Task objective
What lines in the entries below contain the word "guarda"? Copy all of them.

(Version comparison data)
_ _ _ _ _

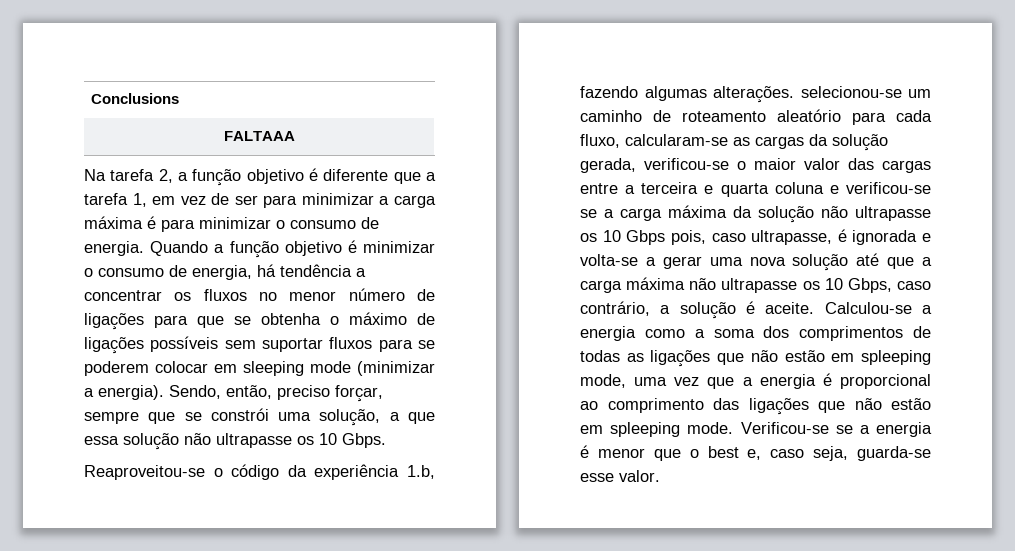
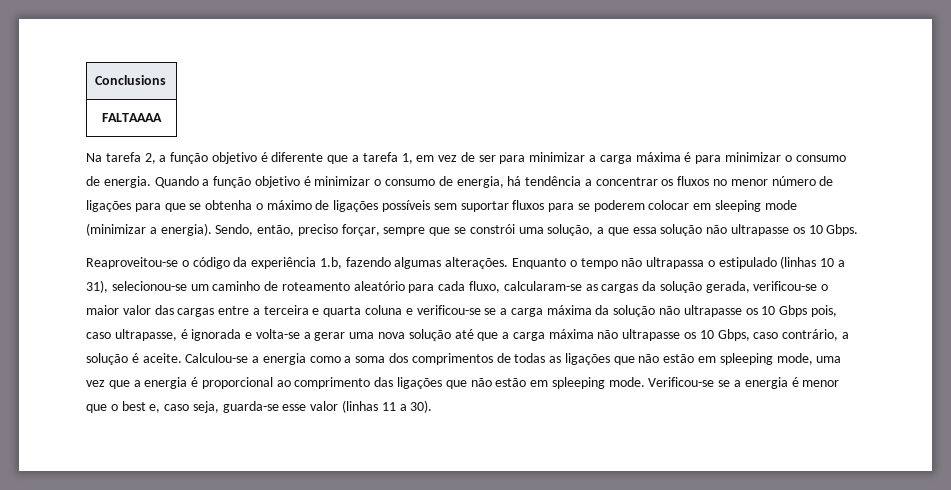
- FALTAAA
+ FALTAAAA
- Reaproveitou-se o código da experiência 1.b, fazendo algumas alterações. selecionou-se um caminho de roteamento aleatório para cada fluxo, calcularam-se as cargas da solução gerada, verificou-se o maior valor das cargas entre a terceira e quarta coluna e verificou-se se a carga máxima da solução não ultrapasse os 10 Gbps pois, caso ultrapasse, é ignorada e volta-se a gerar uma nova solução até que a carga máxima não ultrapasse os 10 Gbps, caso contrário, a solução é aceite.
+ Reaproveitou-se o código da experiência 1.b, fazendo algumas alterações. Enquanto o tempo não ultrapassa o estipulado (linhas 10 a 31), selecionou-se um caminho de roteamento aleatório para cada fluxo, calcularam-se as cargas da solução gerada, verificou-se o maior valor das cargas entre a terceira e quarta coluna e verificou-se se a carga máxima da solução não ultrapasse os 10 Gbps pois, caso ultrapasse, é ignorada e volta-se a gerar uma nova solução até que a carga máxima não ultrapasse os 10 Gbps, caso contrário, a solução é aceite.
- Verificou-se se a energia é menor que o best e, caso seja, guarda-se esse valor.
+ Verificou-se se a energia é menor que o best e, caso seja, guarda-se esse valor (linhas 11 a 30).

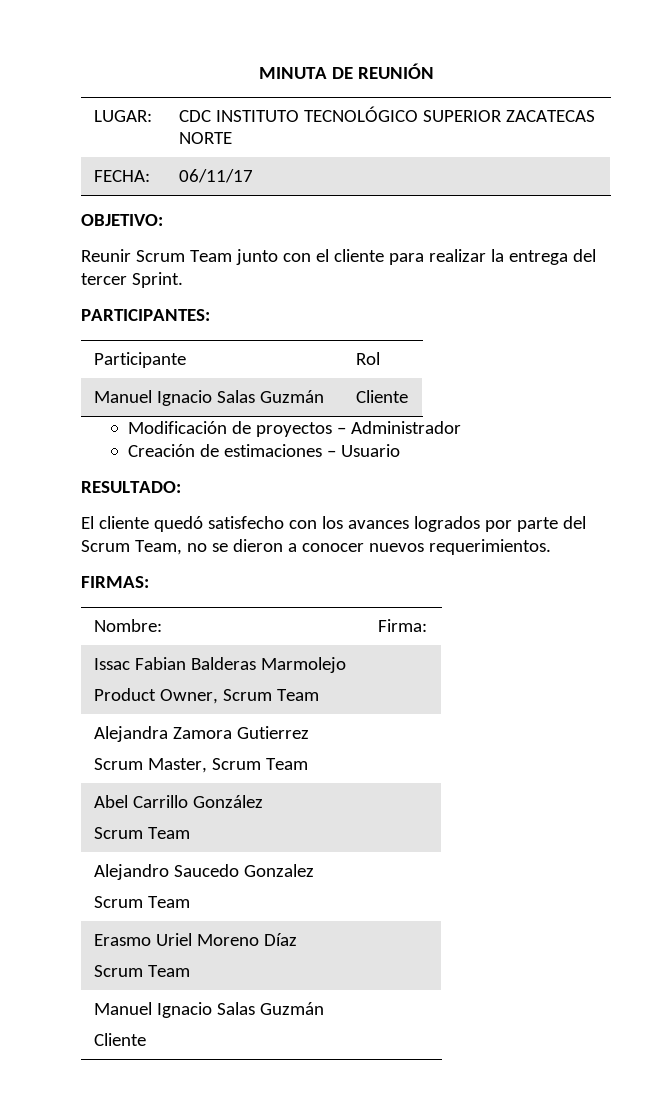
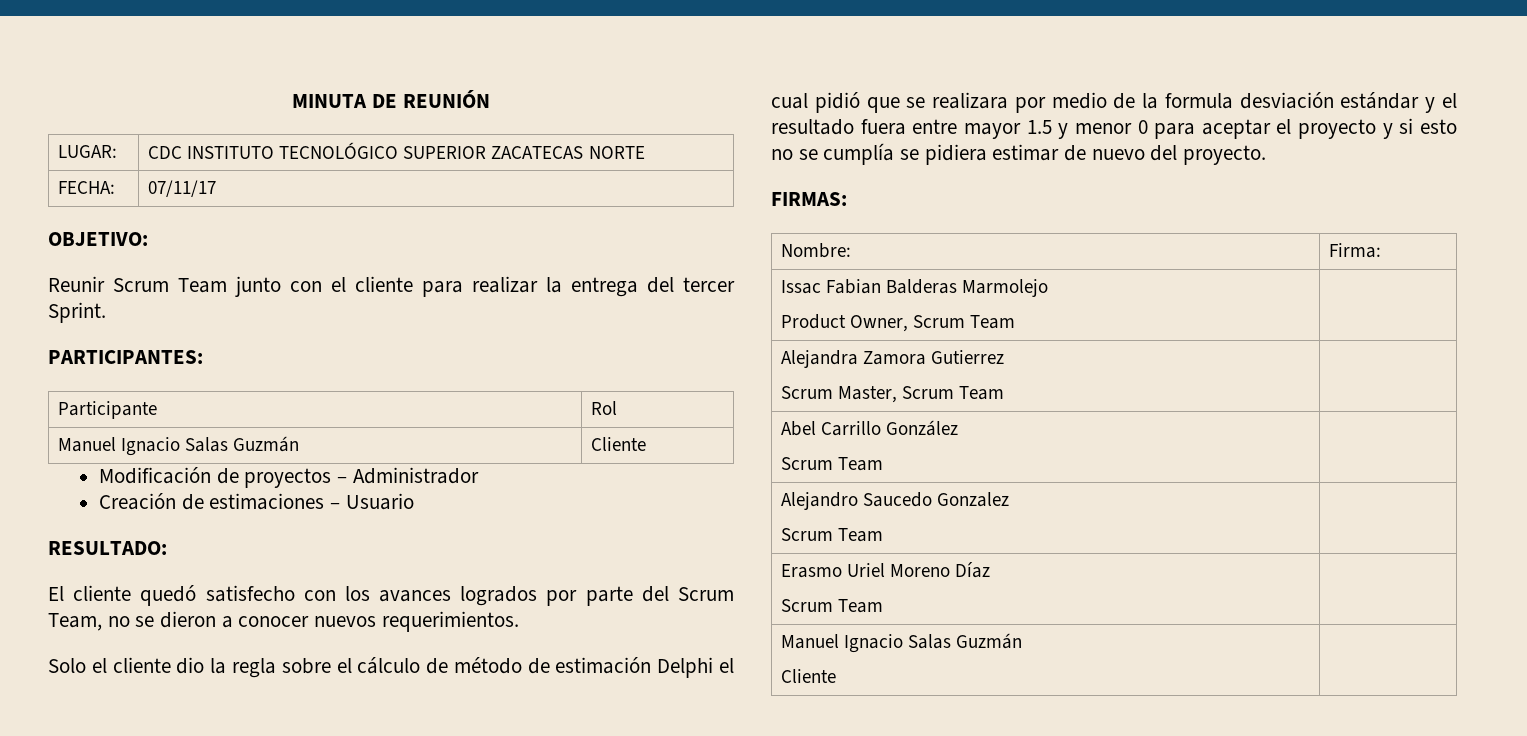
- FECHA: | 06/11/17
+ FECHA: | 07/11/17
+ Solo el cliente dio la regla sobre el cálculo de método de estimación Delphi el cual pidió que se realizara por medio de la formula desviación estándar y el resultado fuera entre mayor 1.5 y menor 0 para aceptar el proyecto y si esto no se cumplía se pidiera estimar de nuevo del proyecto.

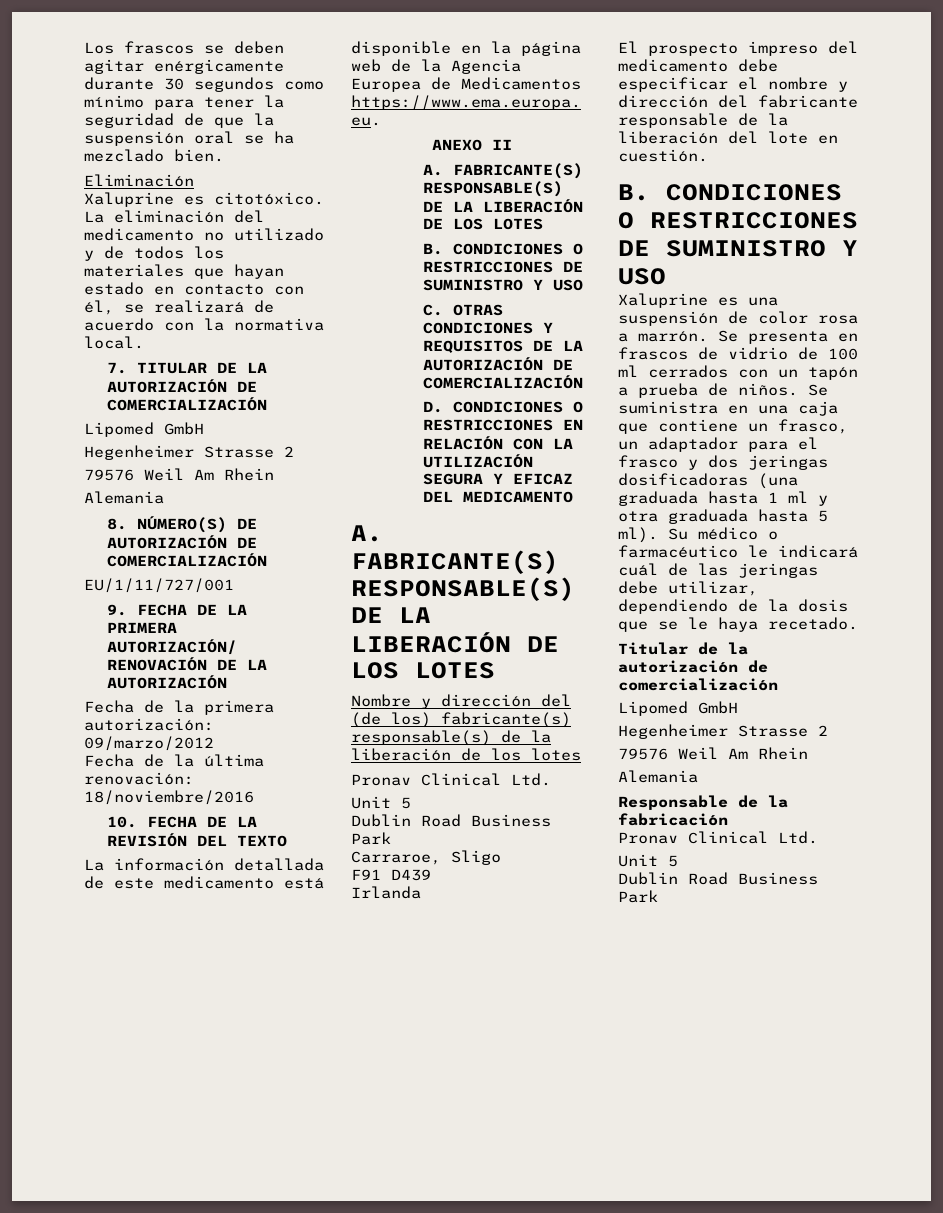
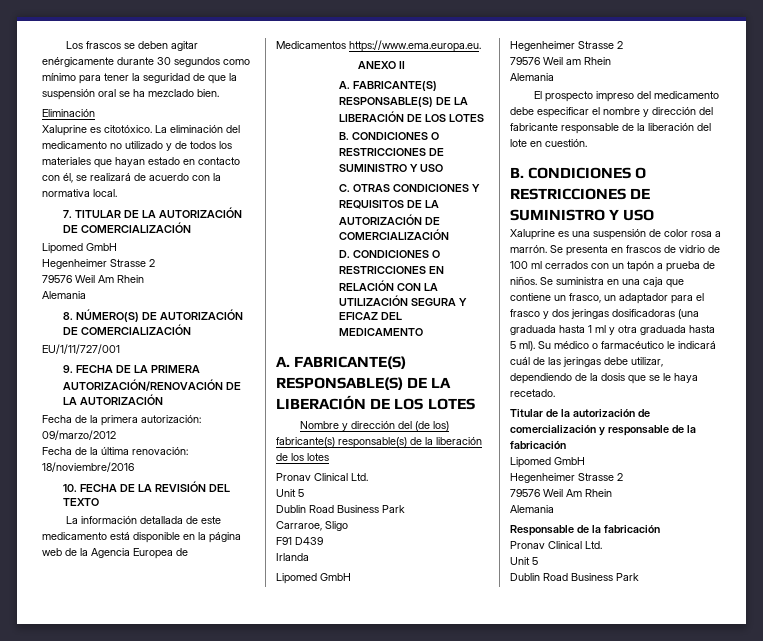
  Irlanda
+ Lipomed GmbH
+ Hegenheimer Strasse 2
+ 79576 Weil am Rhein
+ Alemania
- Titular de la autorización de comercialización
+ Titular de la autorización de comercialización y responsable de la fabricación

_ _ _ _ _

The completed task
- Verificou-se se a energia é menor que o best e, caso seja, guarda-se esse valor.
+ Verificou-se se a energia é menor que o best e, caso seja, guarda-se esse valor (linhas 11 a 30).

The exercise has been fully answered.